*** Opening Data for analysis ***

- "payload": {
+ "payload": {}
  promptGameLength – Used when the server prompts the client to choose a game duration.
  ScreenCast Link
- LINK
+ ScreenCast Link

*** Closing Data for analysis ***
*** Opening Data for analysis ***

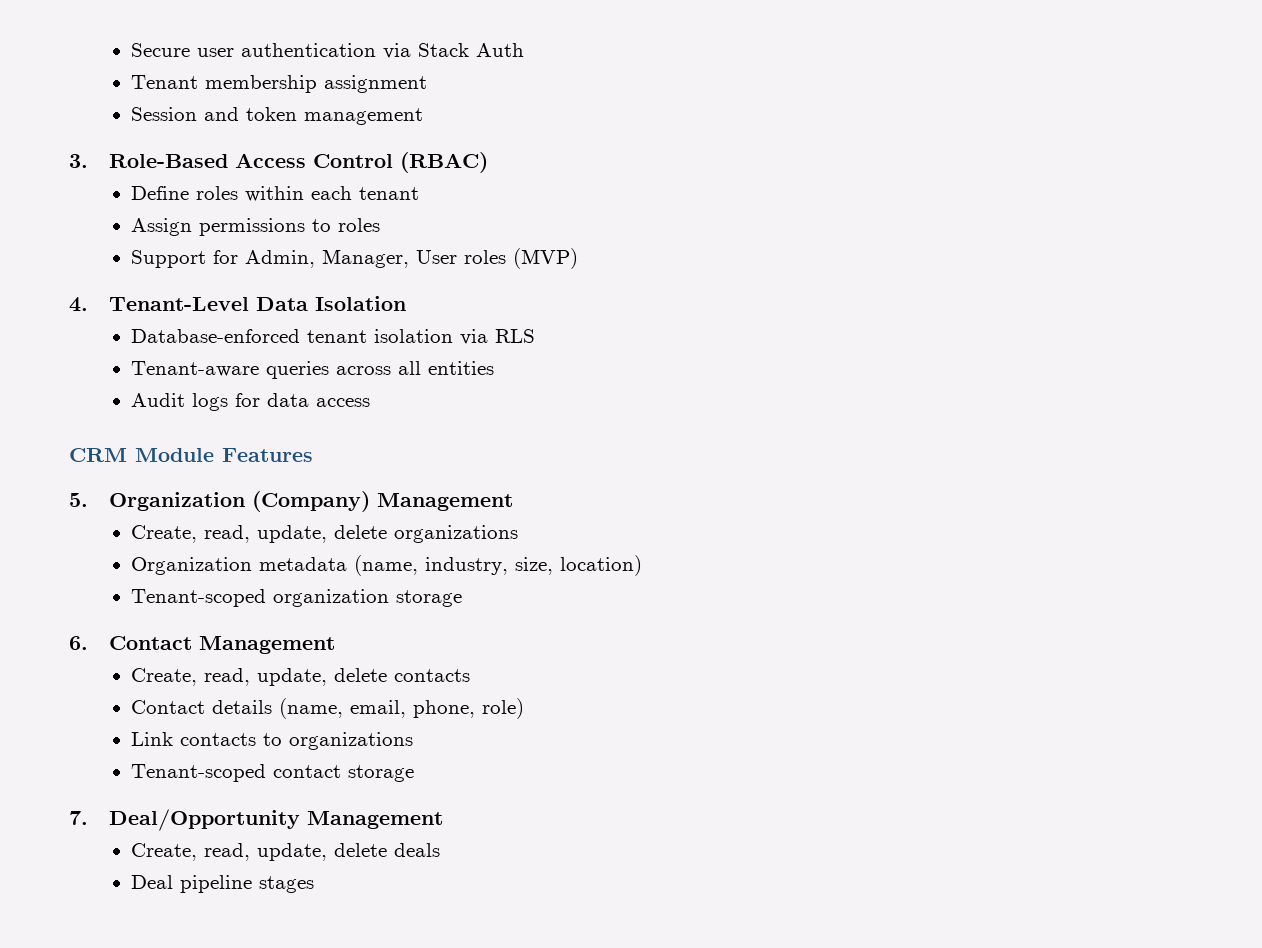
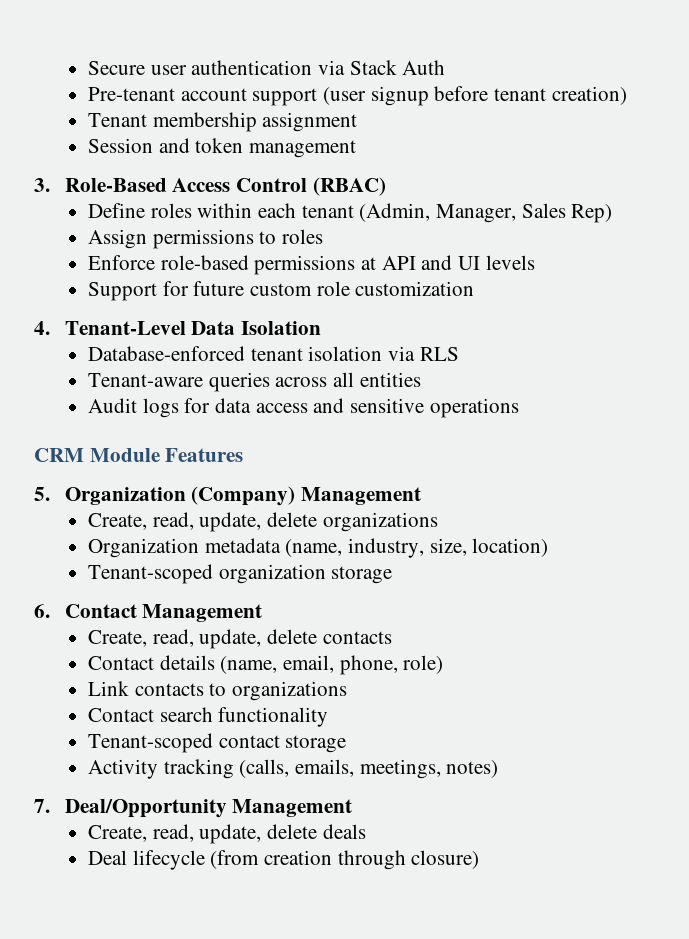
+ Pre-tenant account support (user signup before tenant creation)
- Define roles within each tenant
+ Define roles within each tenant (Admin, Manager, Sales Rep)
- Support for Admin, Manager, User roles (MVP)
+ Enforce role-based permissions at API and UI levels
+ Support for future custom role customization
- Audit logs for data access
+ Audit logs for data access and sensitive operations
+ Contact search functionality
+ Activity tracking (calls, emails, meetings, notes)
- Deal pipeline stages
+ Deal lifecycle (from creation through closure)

*** Closing Data for analysis ***

#### [Assignment]
Scan the listing above for the word "roles" and show each line where it is found.

#### [Answer space]
- Define roles within each tenant
+ Define roles within each tenant (Admin, Manager, Sales Rep)
- Support for Admin, Manager, User roles (MVP)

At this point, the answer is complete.